__REQUIRED ACTION__: The data should be written out in full, exactly as it stands, and the pictures dropped.

Extracted data entries:

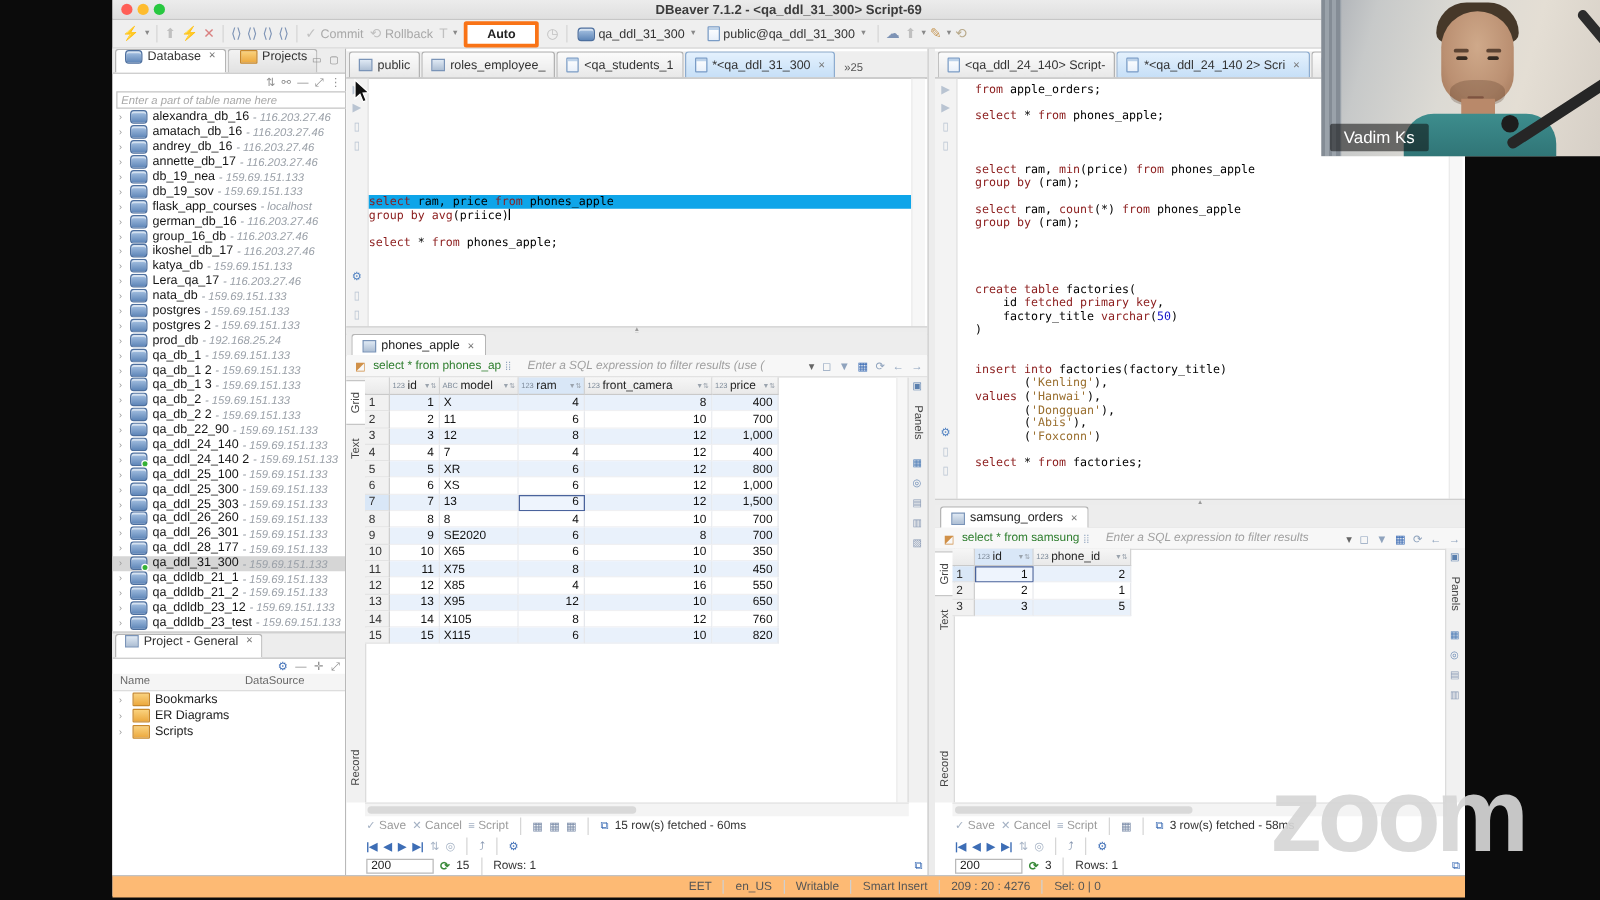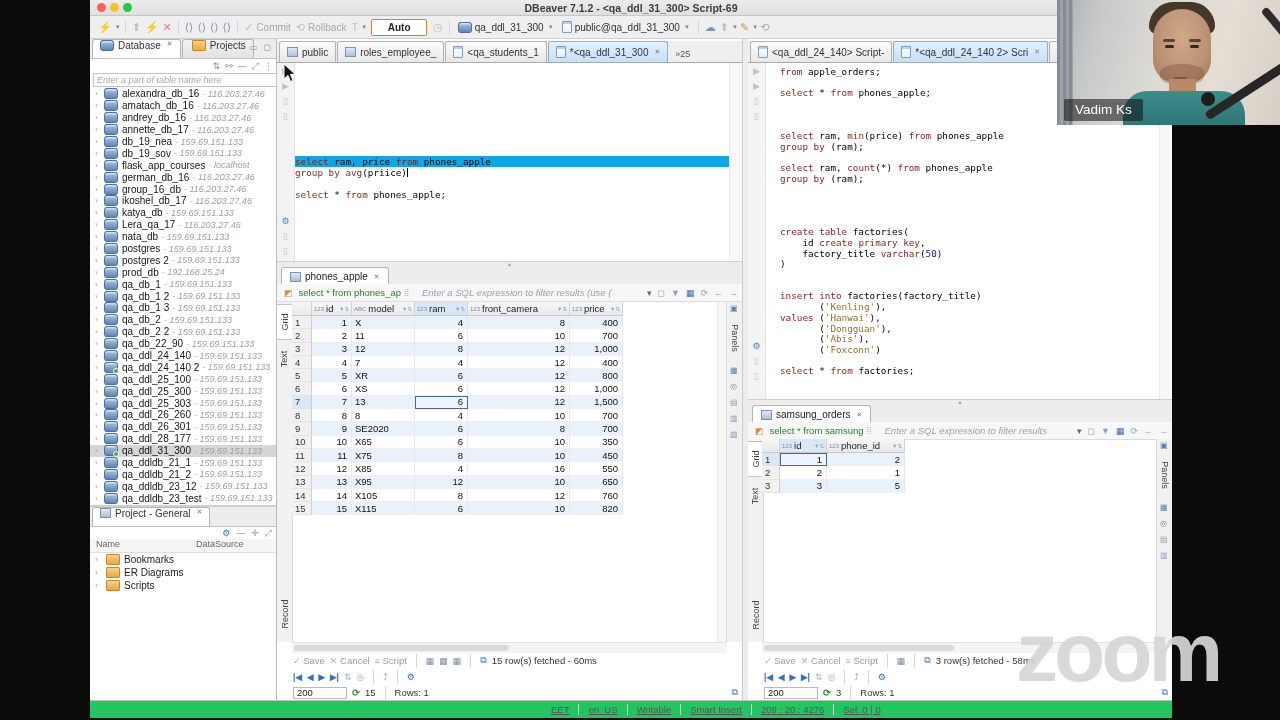"Auto" #autobox { border: 1px solid #f97316 -> 3px solid #f97316 }
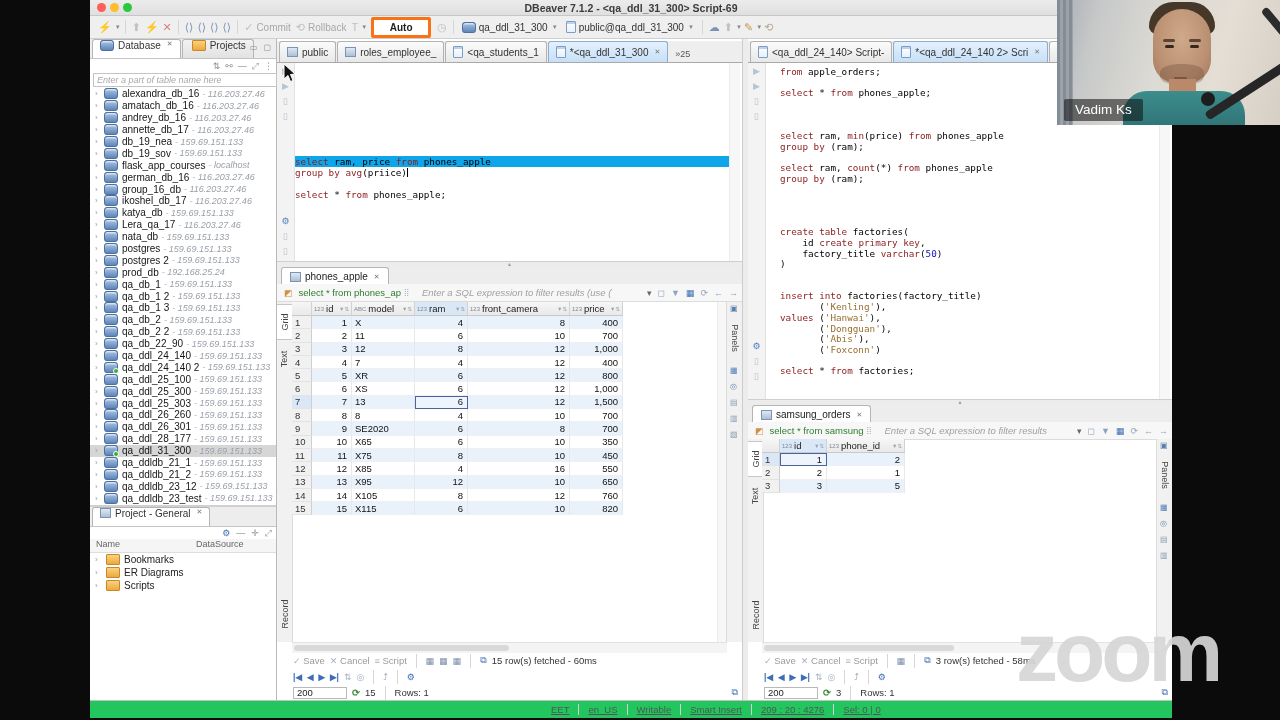"create" span.tok-k { text: create -> fetched }
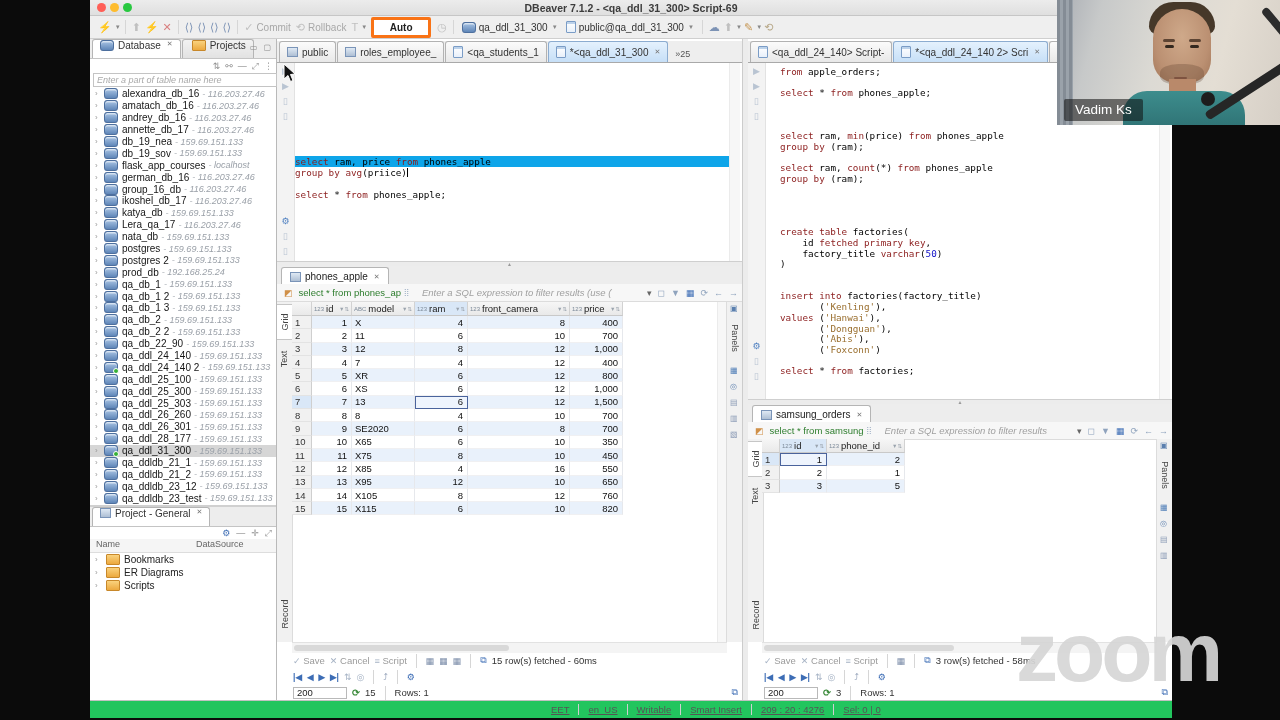"EET" #statusbar { background: #22c55e -> #fdba74; text-decoration: underline -> none }
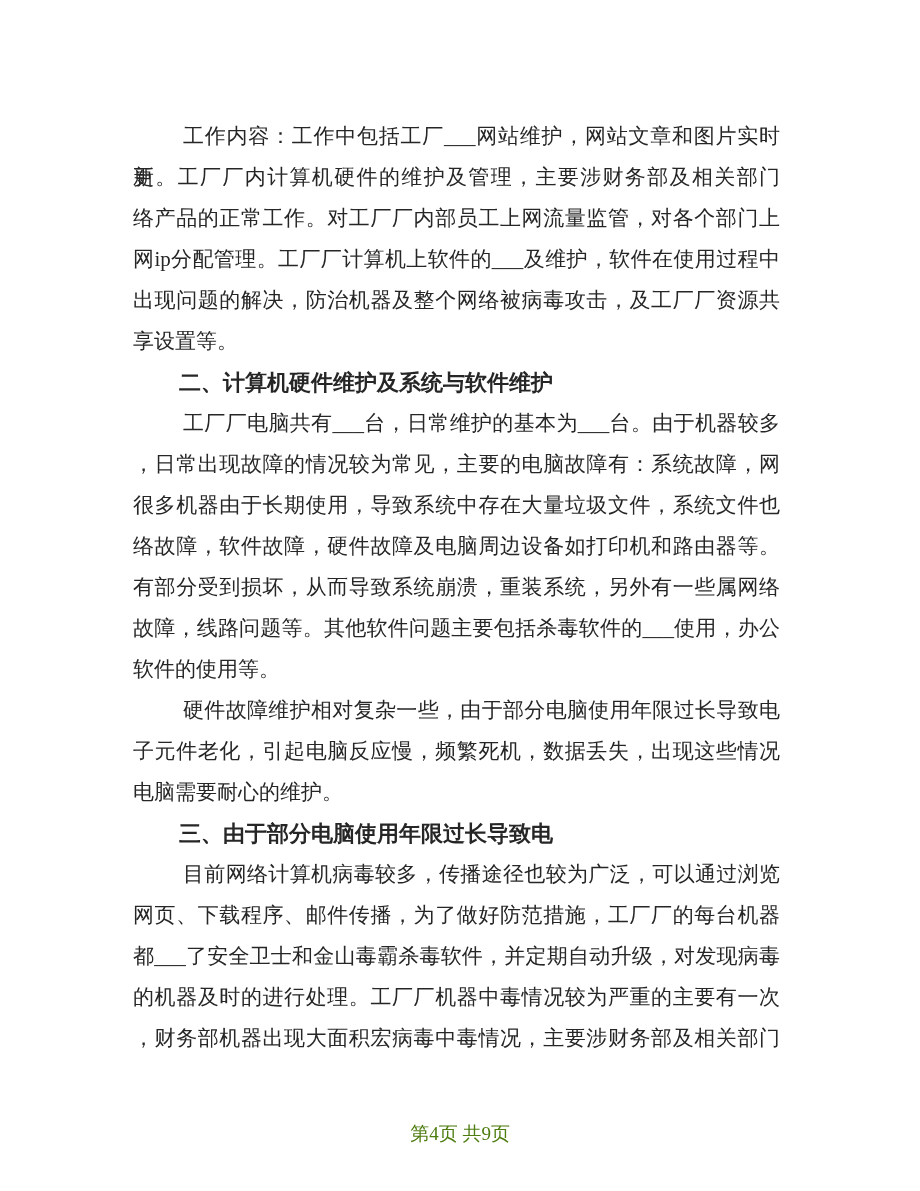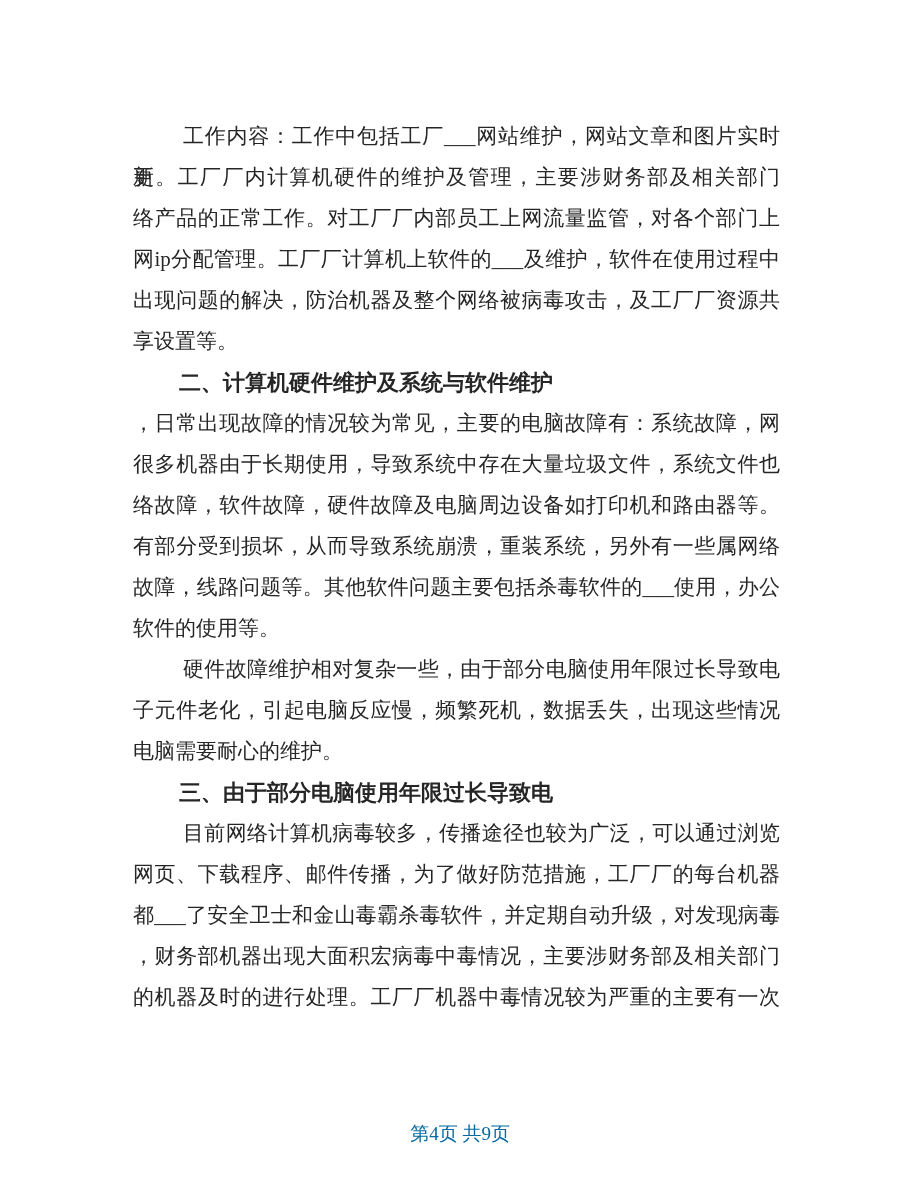"工厂厂电脑共有___台，日常维护的基本为___台。由于机器较多" div.line { html: none -> <div>工厂厂电脑共有___台，日常维护的基本为___台。由于机器较多</div> }
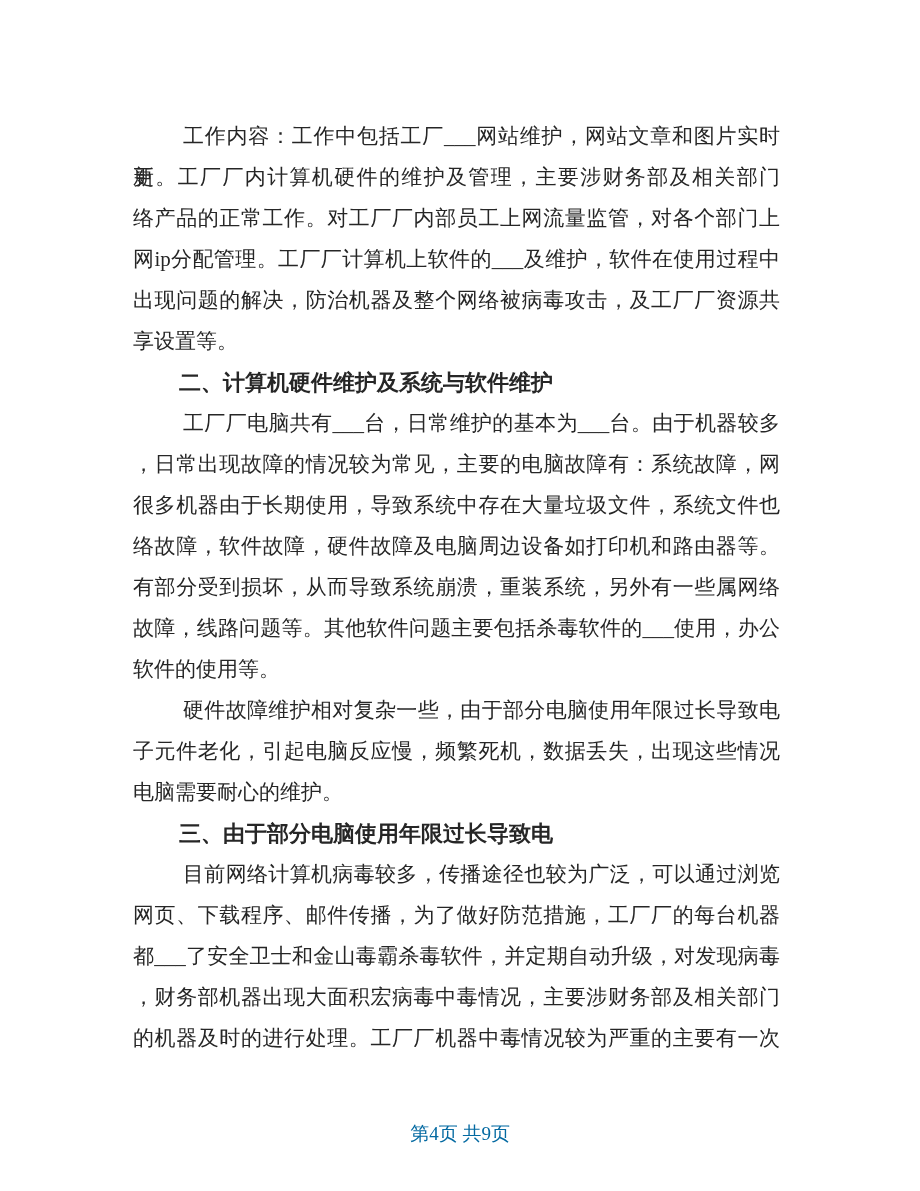"，财务部机器出现大面积宏病毒中毒情况，主要涉财务部及相关部门" div.line { order: before "的机器及时的进行处理。工厂厂机器中毒情况较为严重的主要有一次" -> after "的机器及时的进行处理。工厂厂机器中毒情况较为严重的主要有一次" }
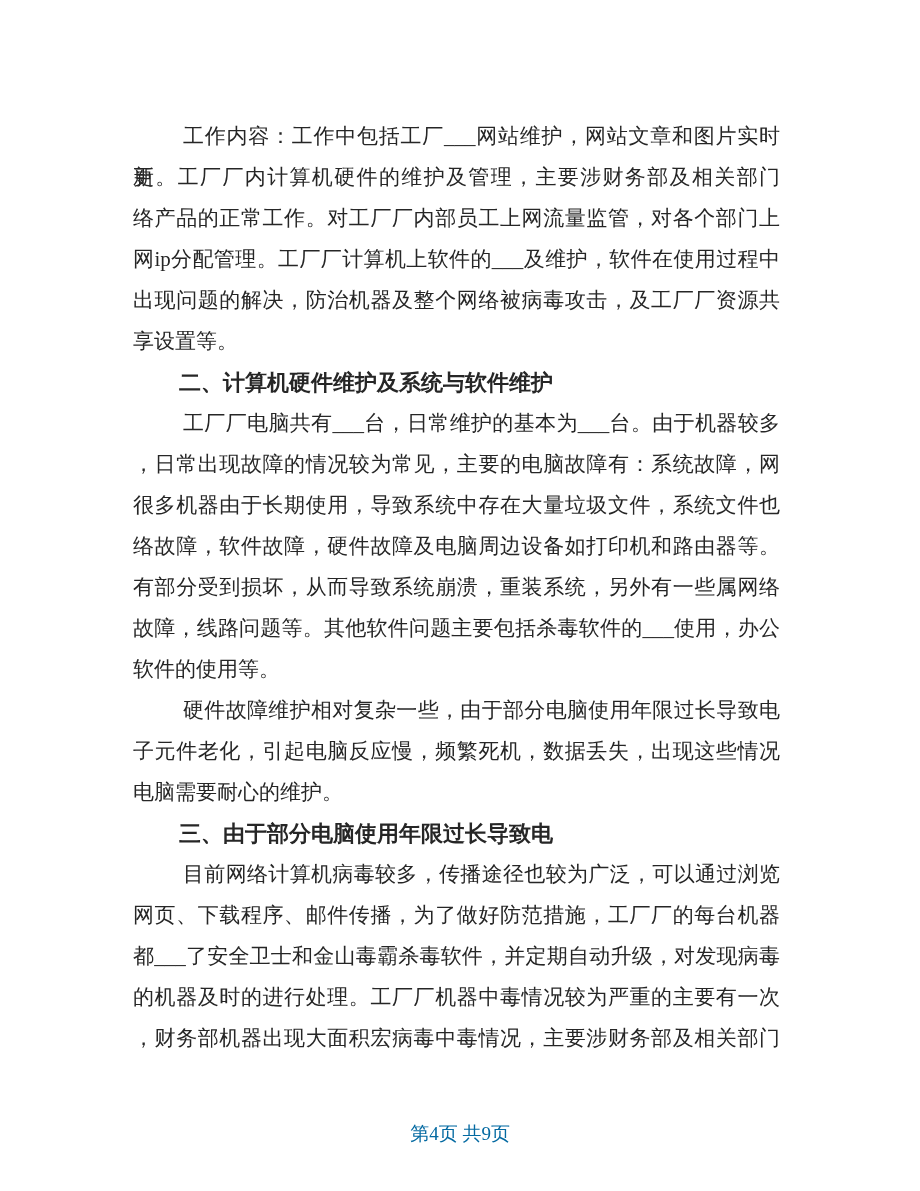"第4页 共9页" .footer { color: #0369a1 -> #4d7c0f }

__RESULT OF THIS TASK__:
"Auto" #autobox { border: 1px solid #f97316 -> 3px solid #f97316 }
"create" span.tok-k { text: create -> fetched }
"EET" #statusbar { background: #22c55e -> #fdba74; text-decoration: underline -> none }
"工厂厂电脑共有___台，日常维护的基本为___台。由于机器较多" div.line { html: none -> <div>工厂厂电脑共有___台，日常维护的基本为___台。由于机器较多</div> }
"，财务部机器出现大面积宏病毒中毒情况，主要涉财务部及相关部门" div.line { order: before "的机器及时的进行处理。工厂厂机器中毒情况较为严重的主要有一次" -> after "的机器及时的进行处理。工厂厂机器中毒情况较为严重的主要有一次" }
"第4页 共9页" .footer { color: #0369a1 -> #4d7c0f }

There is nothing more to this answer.